After performing 30 shows and hearing one of their songs played on the radio, the band members decided to prioritize their studies and careers outside of music. Although Alien Kulture did attract South Asian fans, many also expressed disgust at their music, accusing them of disgracing the community. Moreover, despite their attempts to use punk to speak out against the establishment, Alien Kulture found that Thatcher and her brand of conservatism had grown increasingly popular since her ascension to office. Hostility from South Asians paired with the realization that Thatcher had defeated punk likely contributed to the band’s decision to break-up.


Forty years later, Curtis Waters, a Canadian-American singer-songwriter born to Nepali parents, was similarly inspired to express himself through rock music. Songs like “Starkiller” describe feeling short-changed by late-stage capitalism and how authorities target minorities. In “System”, Waters sings, “Sell your soul for a good price…. They do not want us to breathe, can't even walk in the streets, to them we're all just machines, in the American Dream.” Although Waters’ rock music videos have found some success on Youtube, he is best known for his pop-rap hit single “Stunnin’”, which went viral on TikTok in 2020. While “Stunnin’” has almost 300 million streams on Spotify, Star Killer has yet to reach 400,000. I was frustrated that Waters’ rock music, which demonstrated exceptional talent for such a young artist, did not generate acclaim and buzz equal to that of “Stunnin’”. Though there could be a myriad of reasons for this, including the mainstream marketability of pop and rap in general, a wider audience may have failed to see Waters as a “fit” within the rock genre. 
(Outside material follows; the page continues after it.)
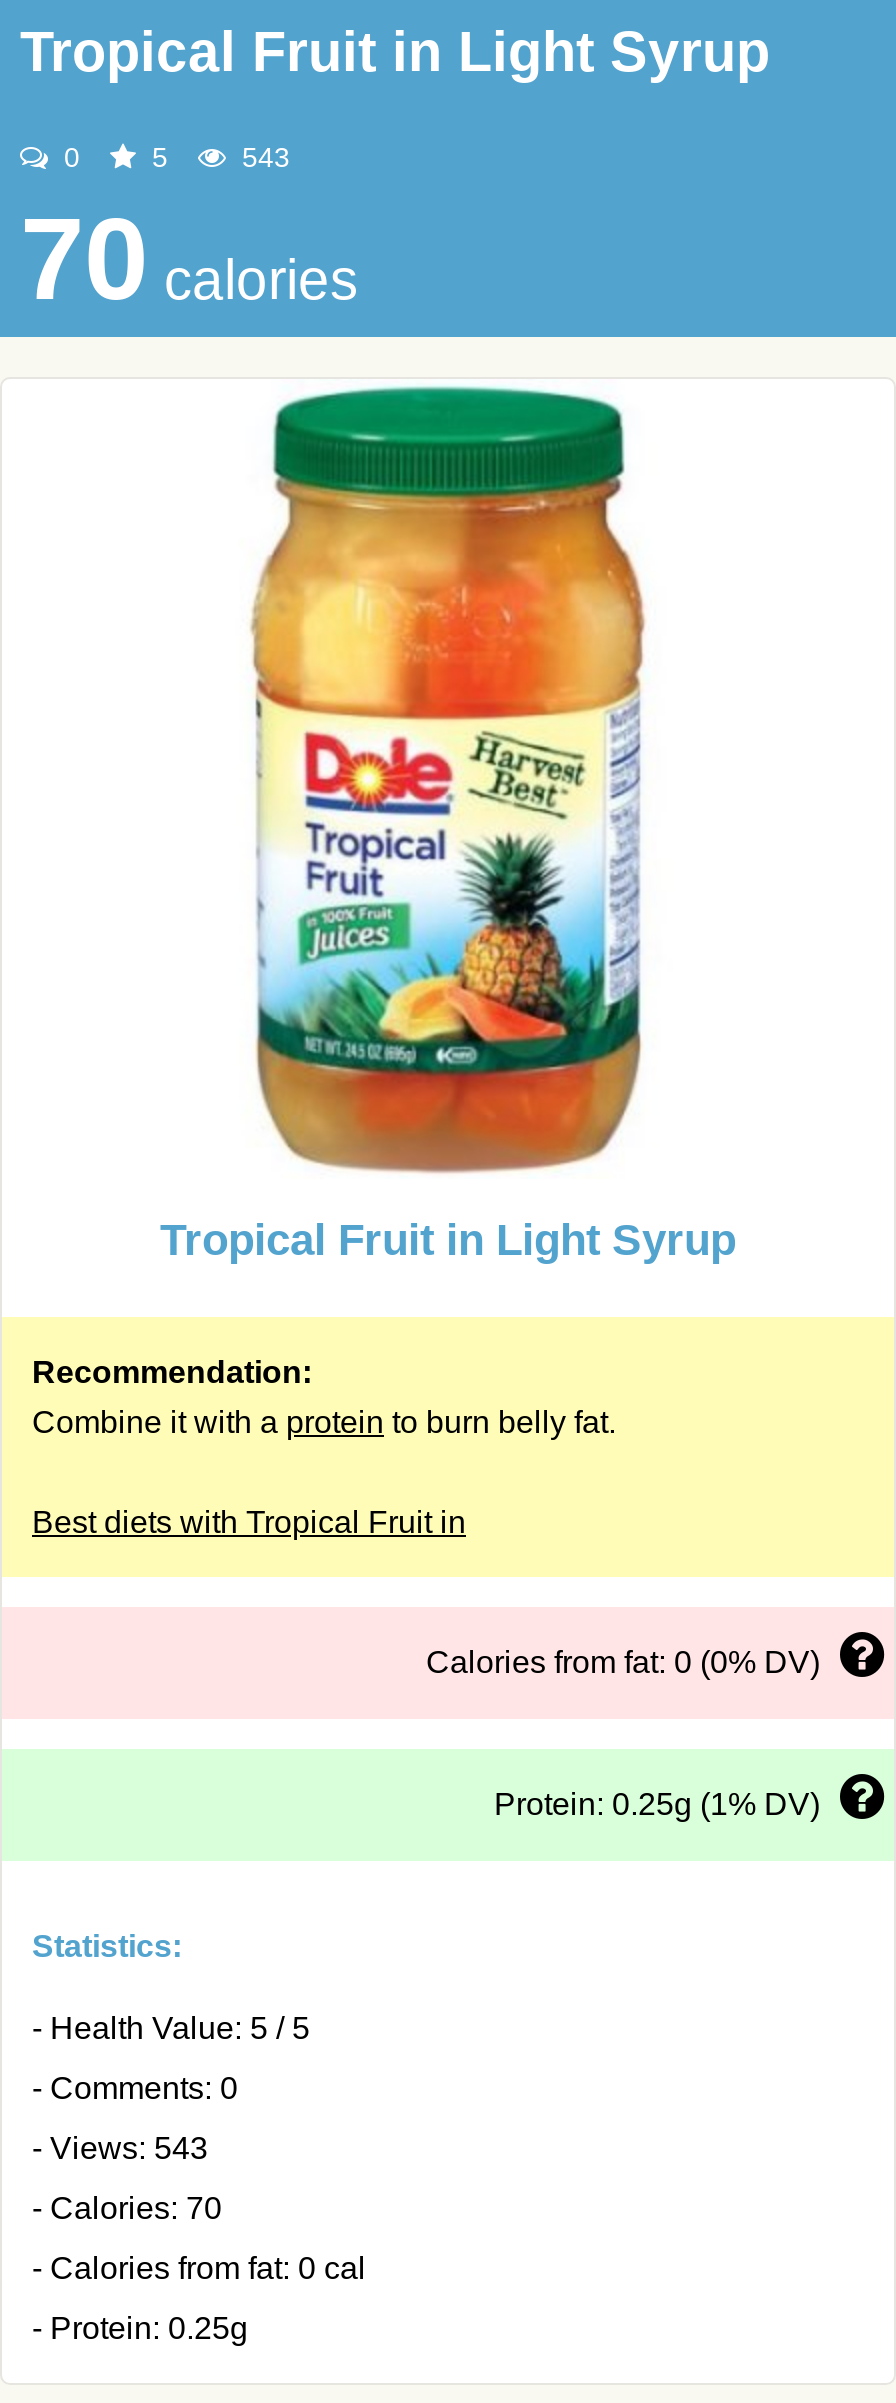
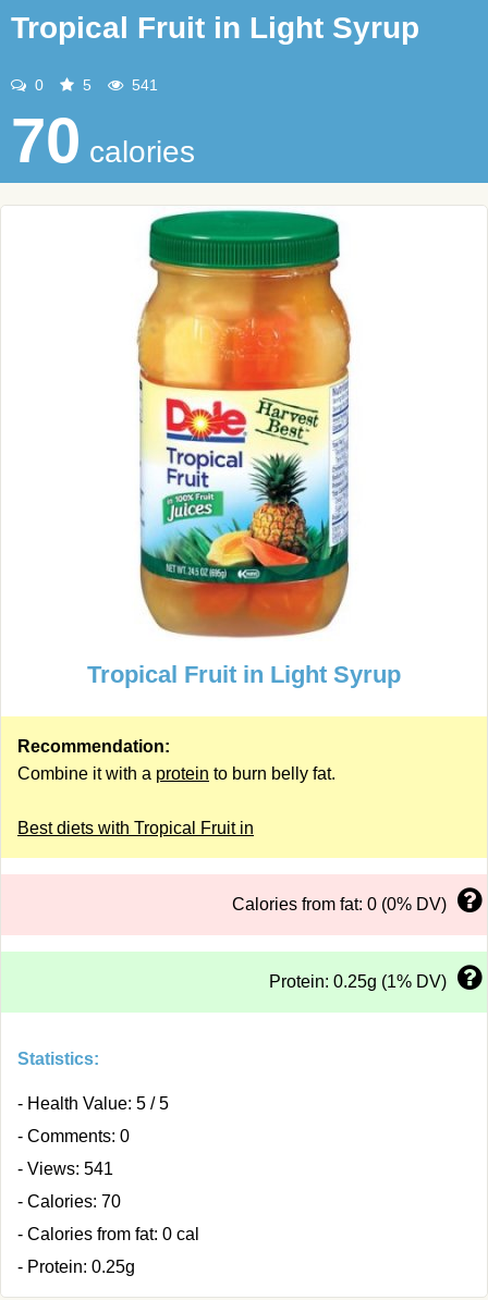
[234,141,290,173] 543 -> [127,76,158,94] 541
[32,2131,208,2165] - Views: 543 -> [17,1160,113,1178] - Views: 541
Other rock artists and bands in the South Asian diaspora, including Nadu, Pinkshift, the Kominas, and Maya Lakhani have struggled to make their mark in mainstream rock music, despite their talent. Regardless of the strides South Asians and the diaspora have made across the music industry, their presence in rock music remains as it was when I was in middle school flipping through my MP3 player. The absence of diversity in the rock genre undermines the very principles of progressiveness and revolution which it often proclaims to champion. Rock music will decline without bands like Alien Kulture and artists like Curtis Waters, demanding change through their lyrics. Giving such artists the platform and recognition that they demand and deserve will ultimately serve to enrich the genre and draw listeners from marginalized communities.